Monday, July 5, 2010

Freedom of Expression

It is Thursday morning, and the patients and doctors of the open women’s ward are gathering in the lounge for the weekly ijtima‘ – an hour or so of sharing stories, experiences, and impressions of life at the hospital. As the women take their seats on the couches – traditional design, but with a modern twist – the hum of excited whispers hangs in the air. There’s been conflict in the corridors this week, and the patients are expecting the issue to come to a head at today’s meeting.

This morning I sit next to Nadia, a woman in her fifties who has been hospitalized for treatment of depression. She’s been here for a few weeks now, and is clearly doing better. She no longer isolates herself in her room, and she’s become more talkative of late. She’s gotten back into the habit of applying eye make-up in the morning, and the curl has returned to her short, auburn hair.

She is slightly restless this morning as she listens to her fellow patients’ stories. The group’s anticipation has been satisfied; the two women engaged in conflict have indeed brought their issue to the meeting. It’s a dispute over religious freedom: whereas one party claims her right to religious expression (in her case, the vocal recitation of Qur’anic verses in the ward’s corridors), the other argues for her right of protection from religious indoctrination (especially at ten o’clock at night, when she would prefer to be sleeping). With building emotion, the two women explain their viewpoints to the group; the doctors are barely able to maintain a sense of order.

It is a heavy topic for any group of Moroccan women to stomach on a given Thursday morning. Yet it’s not the content, but the form of the argument that prompts Nadia to lean in and whisper a question in my ear.

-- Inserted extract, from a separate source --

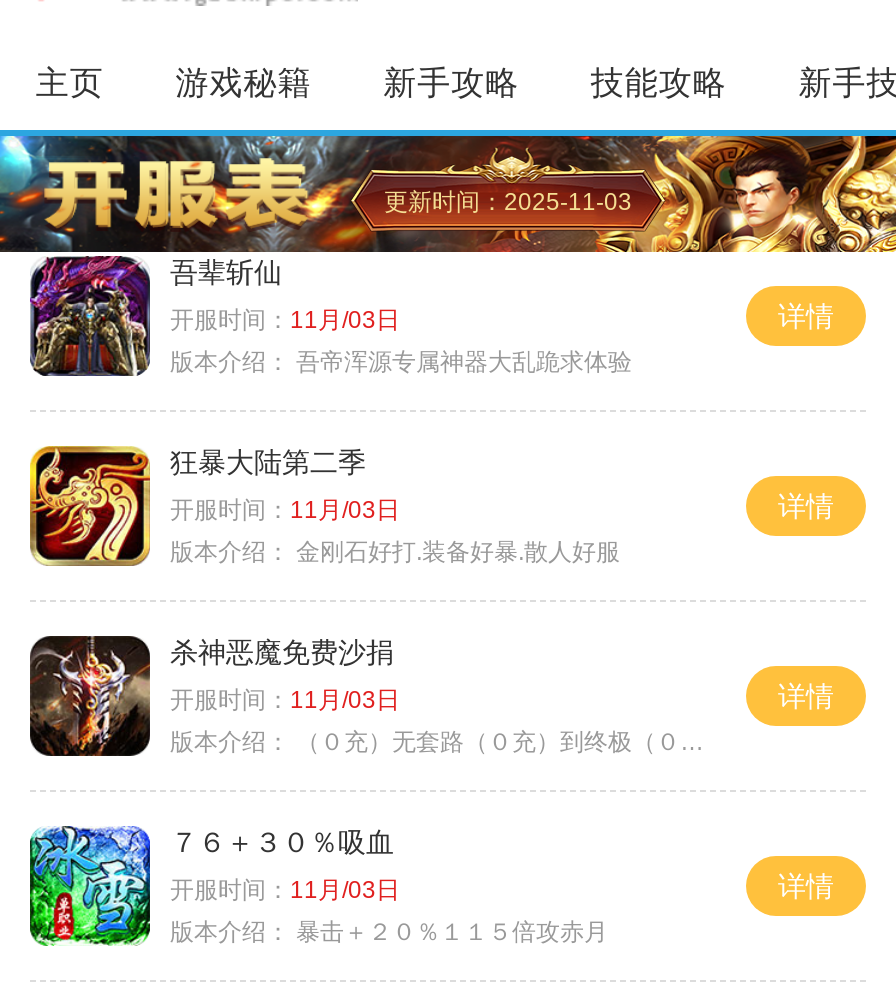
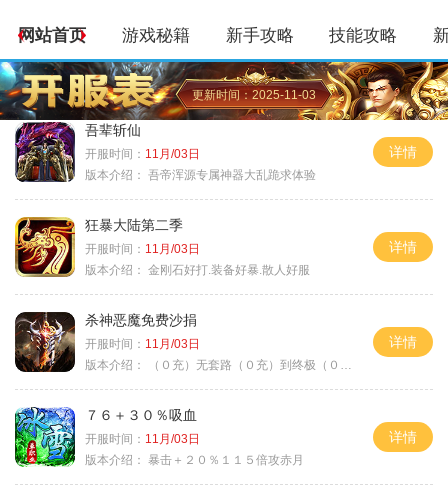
- 主页
+ 网站首页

“Can you follow all this Arabic?”

I smile, make a gesture with my head to imply that I’m getting the gist, and suggest we try to listen. But Nadia isn’t done yet. She leans over again, seeking understanding in my eyes.

“I have a really hard time understanding Arabic,” she confesses. “I’m not used to it at all.”

And indeed; when it’s Nadia’s turn to talk, she makes a point of announcing that she’d rather speak French. She cannot express herself as freely in Arabic, she explains to the doctor – whose nod of the head indulges Nadia in her request. And so Nadia begins, noticeably changing the tone of the meeting as she informs her audience, in that soft lyrical French of hers, that she had a good week. A few women shift in their seats, straightening their spines, and a subtle sense of formality seems to have impregnated the air around us. All disruptions have come to an end; even the bickering party is now silently listening. And then – just like that, in a blink of an eye that completely negates the gravity of her original request, Nadia downshifts back into Arabic, formulating her closing statements in the local dialect.

***

Nadia identifies herself as Moroccan, and as a Muslim; she says she is proud of her cultural heritage and of her family’s illustrious history. Nevertheless, her words and behavior always betray an apparent need to separate, to distance herself, from mainstream Moroccan consciousness. Contradiction and juxtaposition weave themselves continuously in and out of her autobiography; they are the backbone to her stories’ continuity. She was born to a conservative family and raised in Fes, that bastion of tradition – but she was educated at the French mission’s schools, and walked around her neighborhood’s streets in pigtails and short skirts. Her siblings all followed in her father’s footsteps by pursuing degrees in theology – but Nadia chose instead for a career in medicine. Arabic is the language of her country and her family – but Nadia prefers French, the language of international sophistication. And finally, her sisters have all been unhappily married for upwards of 25 years – while Nadia is a divorcée who’s had several long-term boyfriends.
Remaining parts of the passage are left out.